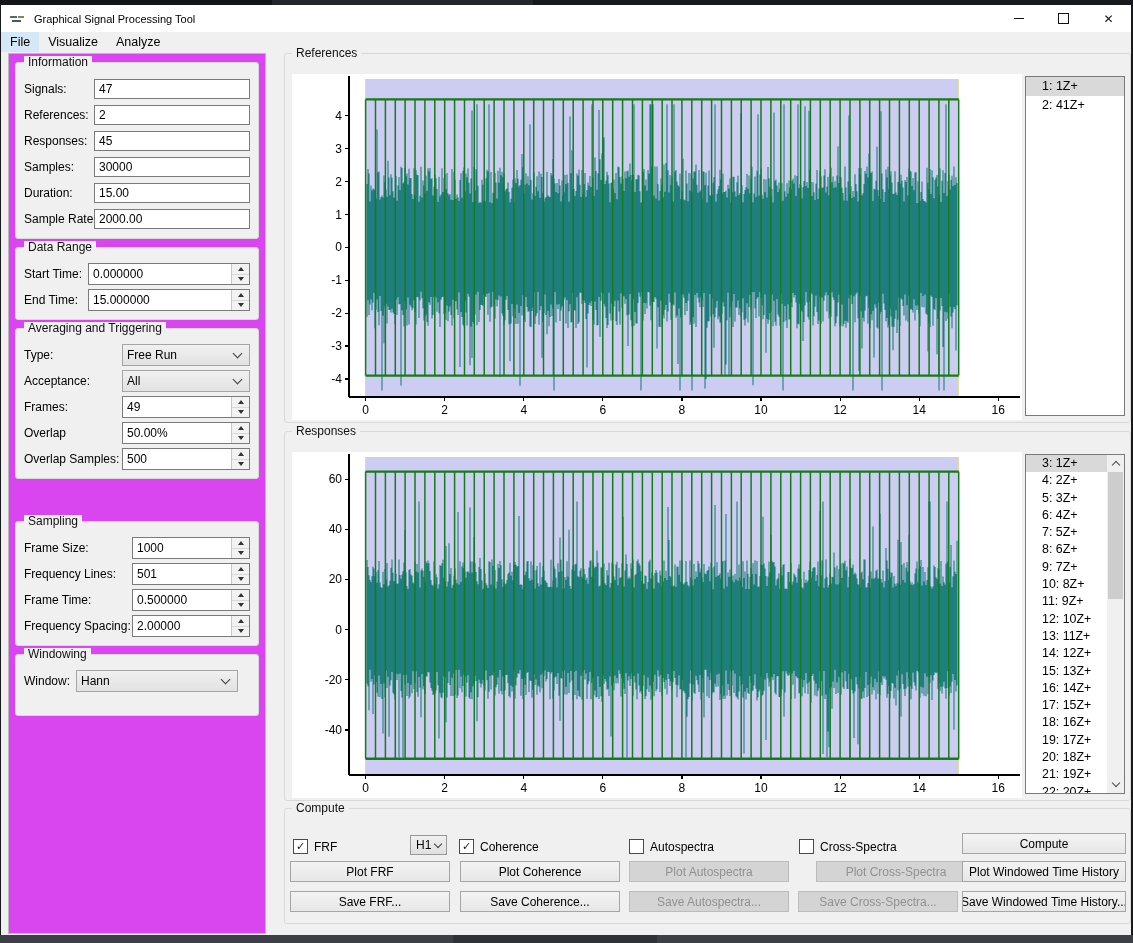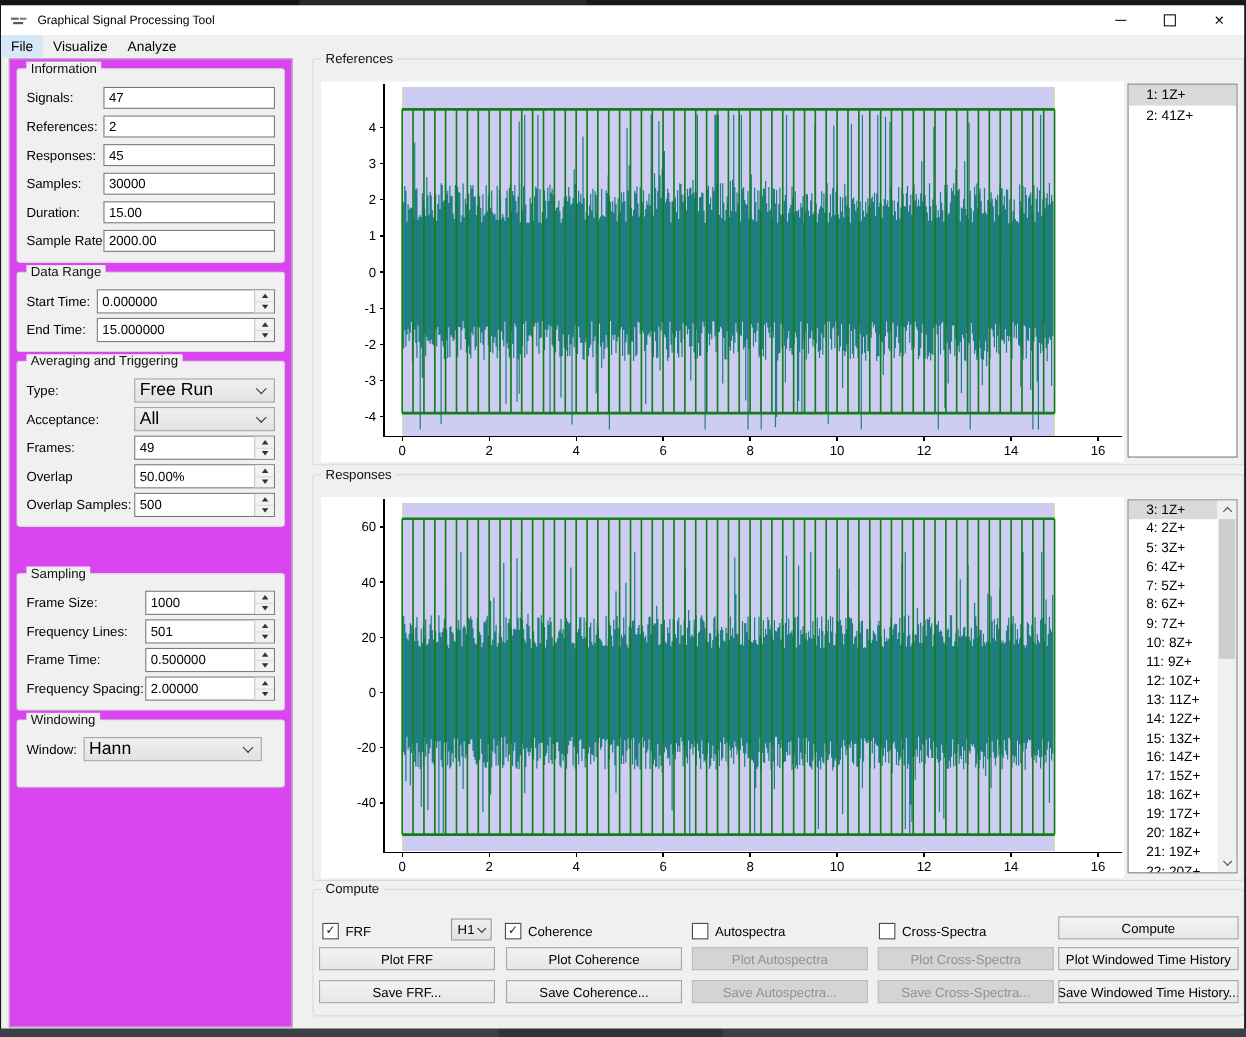"Free Run" .fcombo { font-size: 16px -> 12px }
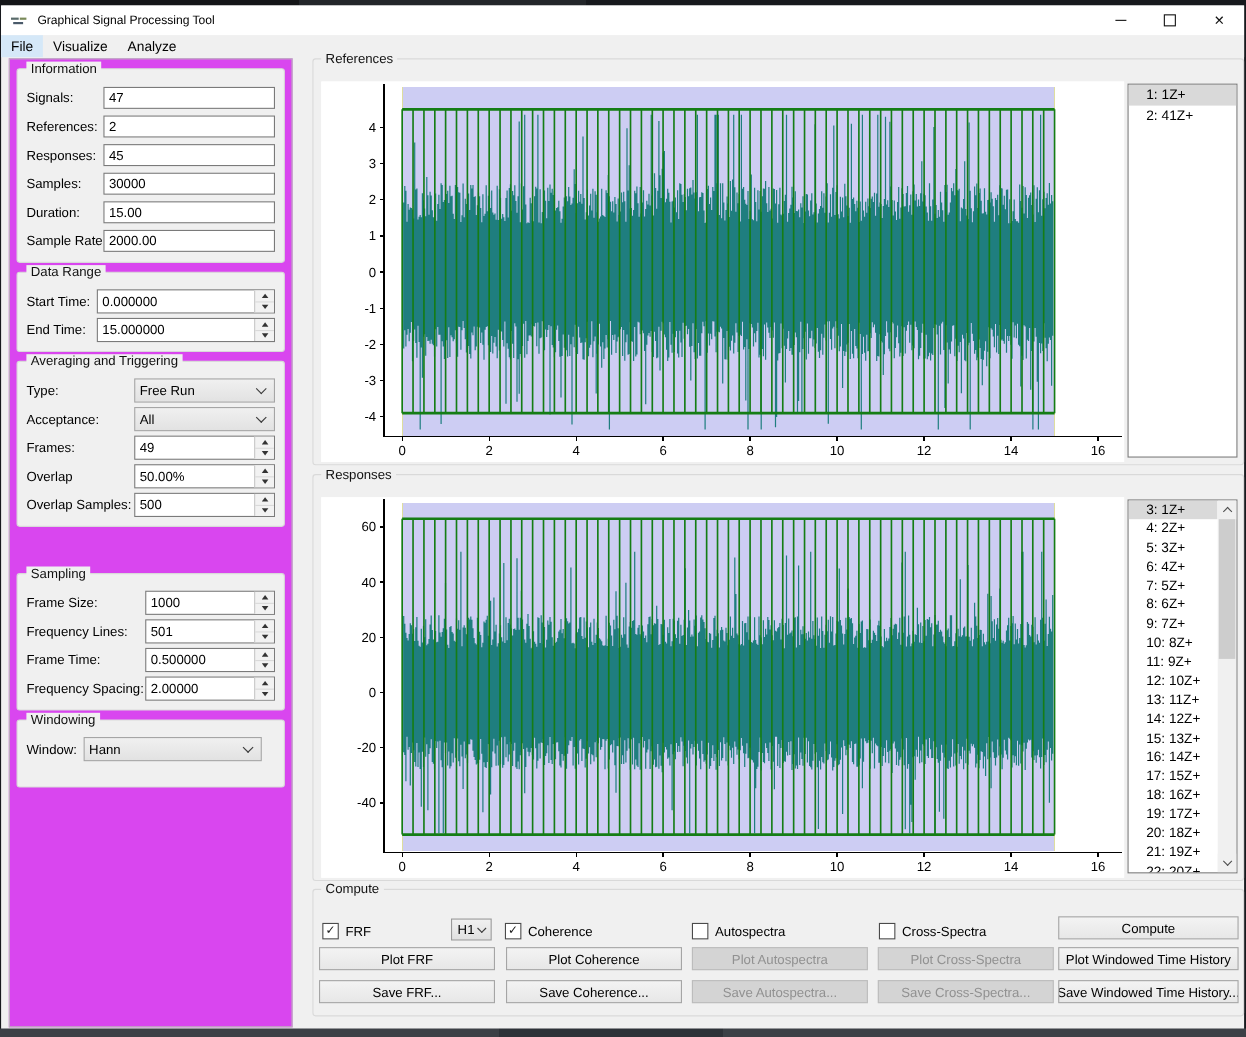"Plot Cross-Spectra" div.pbtn { left: 513px -> 531px }
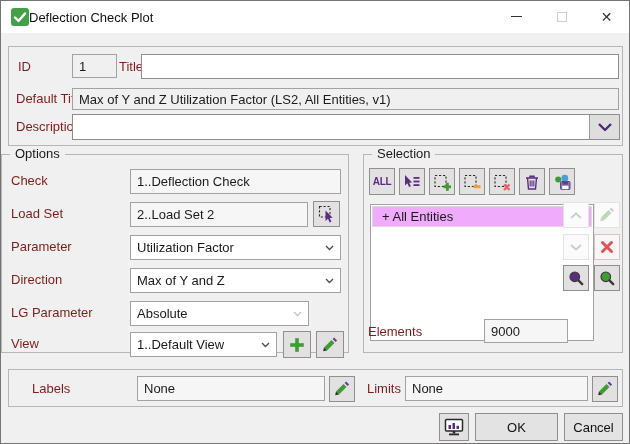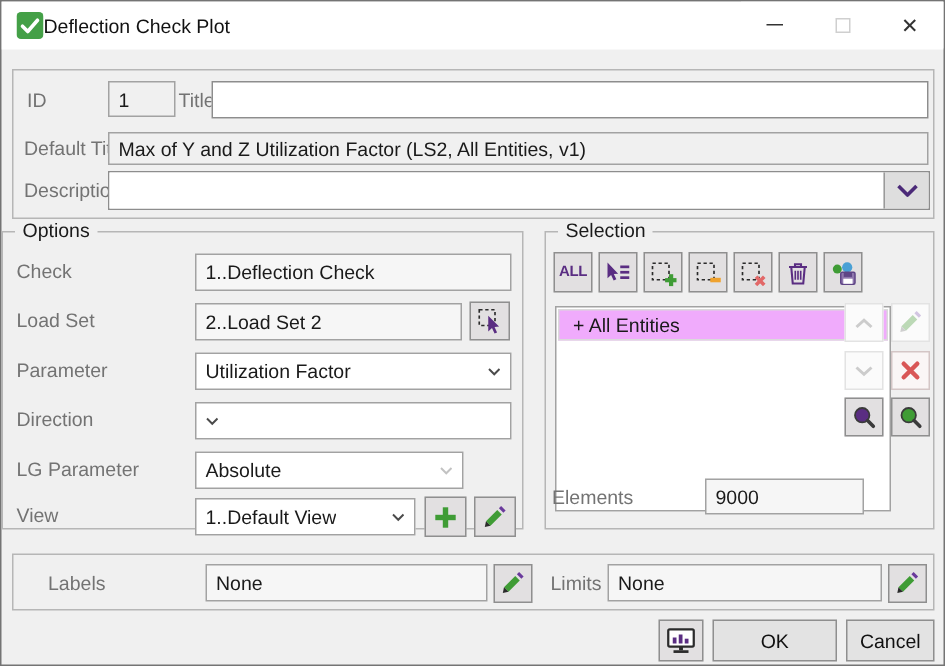"ID" .lbl { color: #737373 -> #7f1d1d }
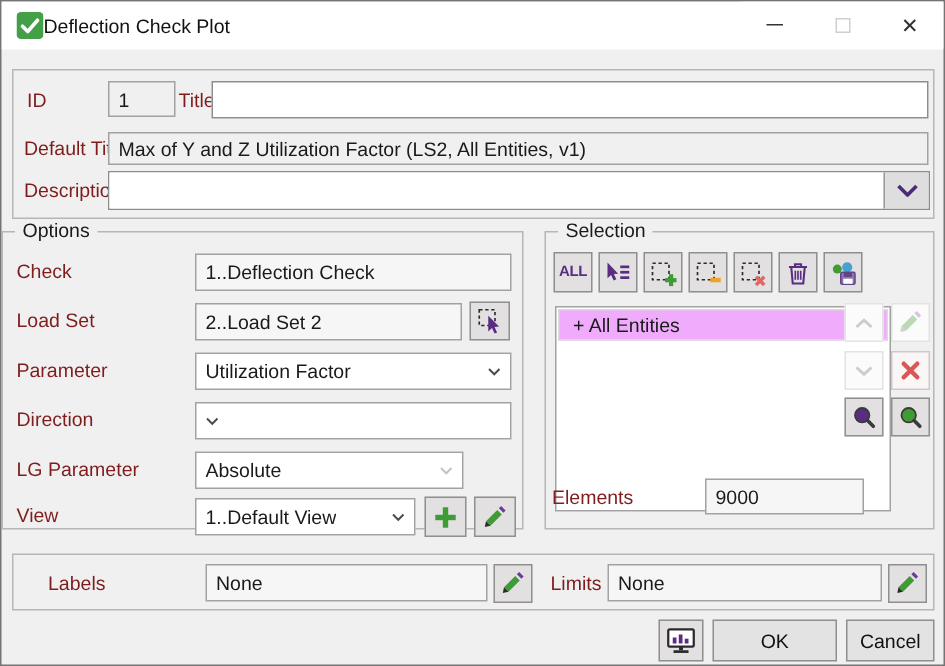"Max of Y and Z" span.val { html: none -> <span>Max of Y and Z</span> }
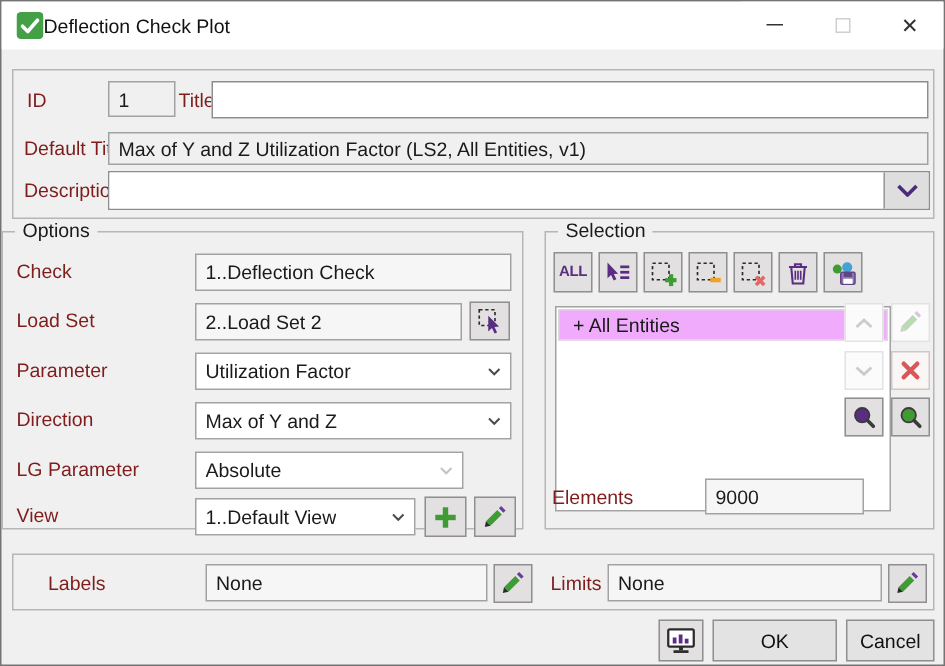"9000" div.tbox { left: 106px -> 120px; width: 106px -> 84px }
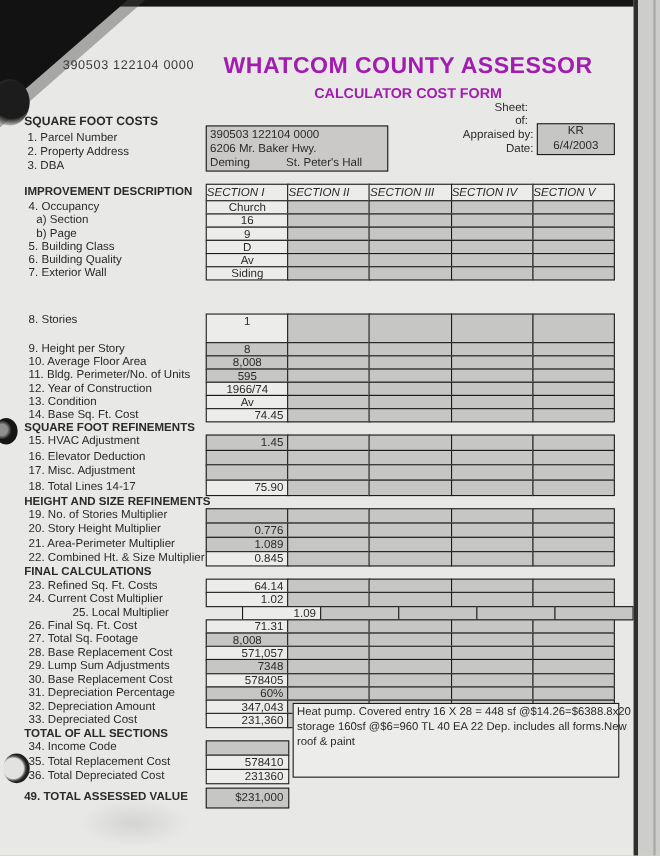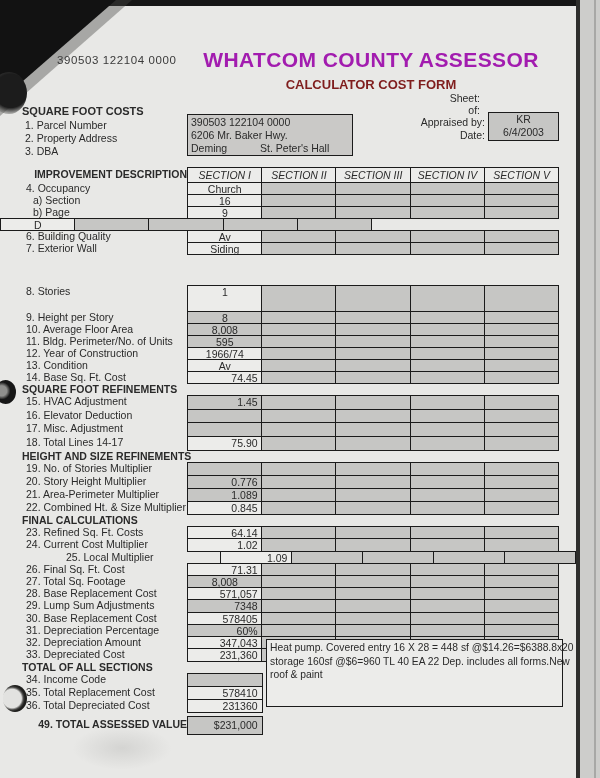"CALCULATOR COST FORM" .subtitle { color: #7f1d1d -> #a21caf }
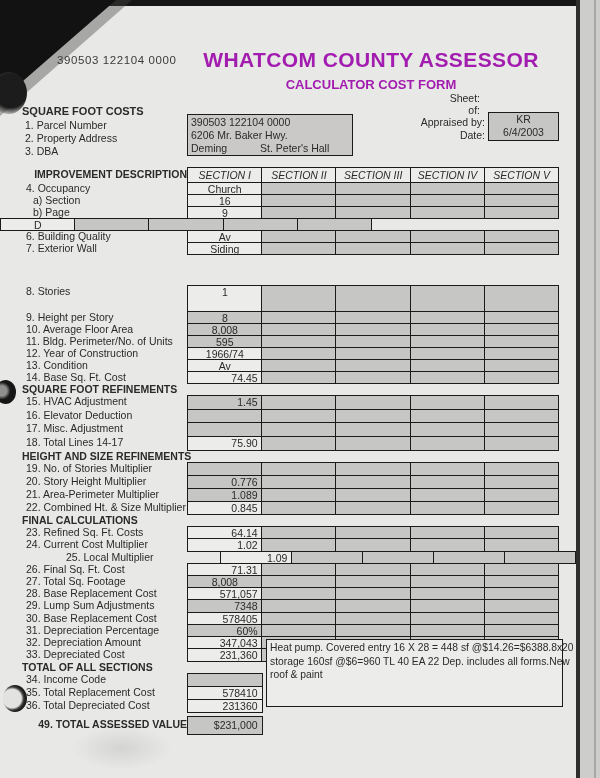"IMPROVEMENT DESCRIPTION" .rlabel.boldlab { text-align: right -> none }
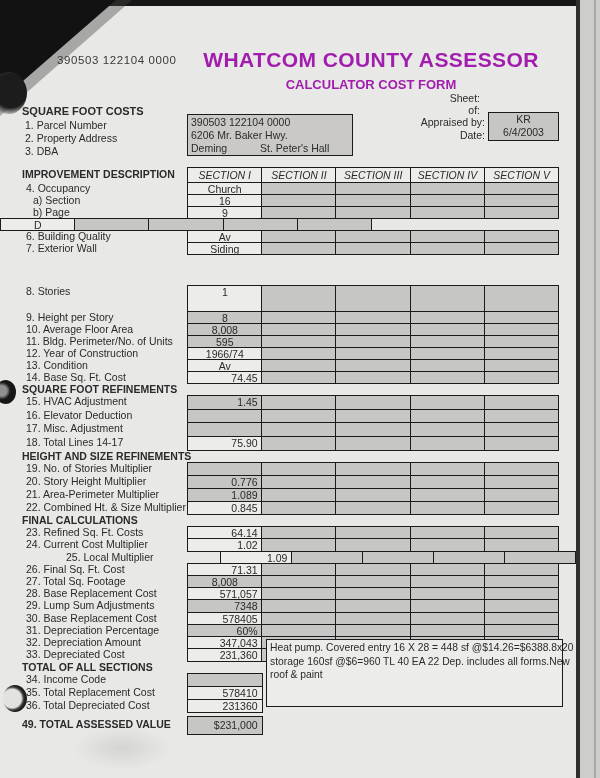"SECTION I" .cell.head { text-align: center -> none }
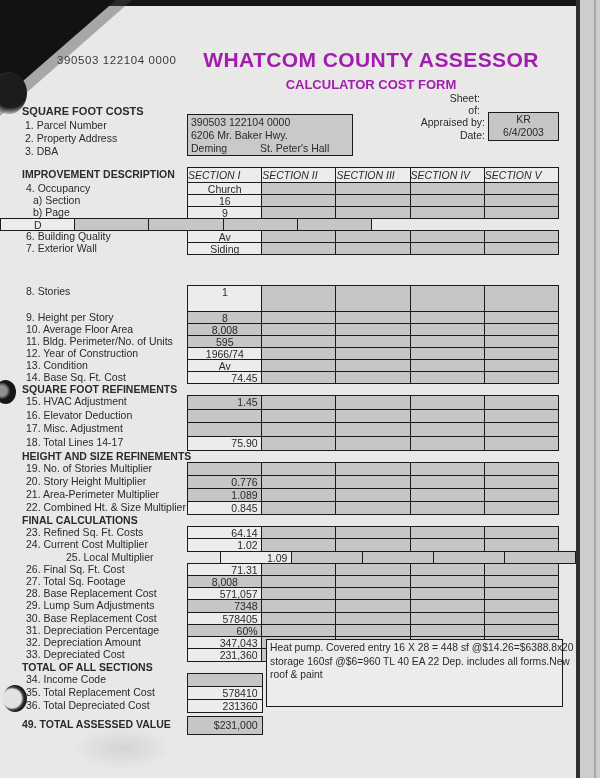"5. Building Class" div.rlabel { html: none -> <div>5. Building Class</div> }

####################

• **Exercise prompt**
Give exactly those lines of the listing that run from its first line through the line with "color: #7f1d1d ->", leaving each picture out.

• **Task response**
"Free Run" .fcombo { font-size: 16px -> 12px }
"Plot Cross-Spectra" div.pbtn { left: 513px -> 531px }
"ID" .lbl { color: #737373 -> #7f1d1d }
"Max of Y and Z" span.val { html: none -> <span>Max of Y and Z</span> }
"9000" div.tbox { left: 106px -> 120px; width: 106px -> 84px }
"CALCULATOR COST FORM" .subtitle { color: #7f1d1d -> #a21caf }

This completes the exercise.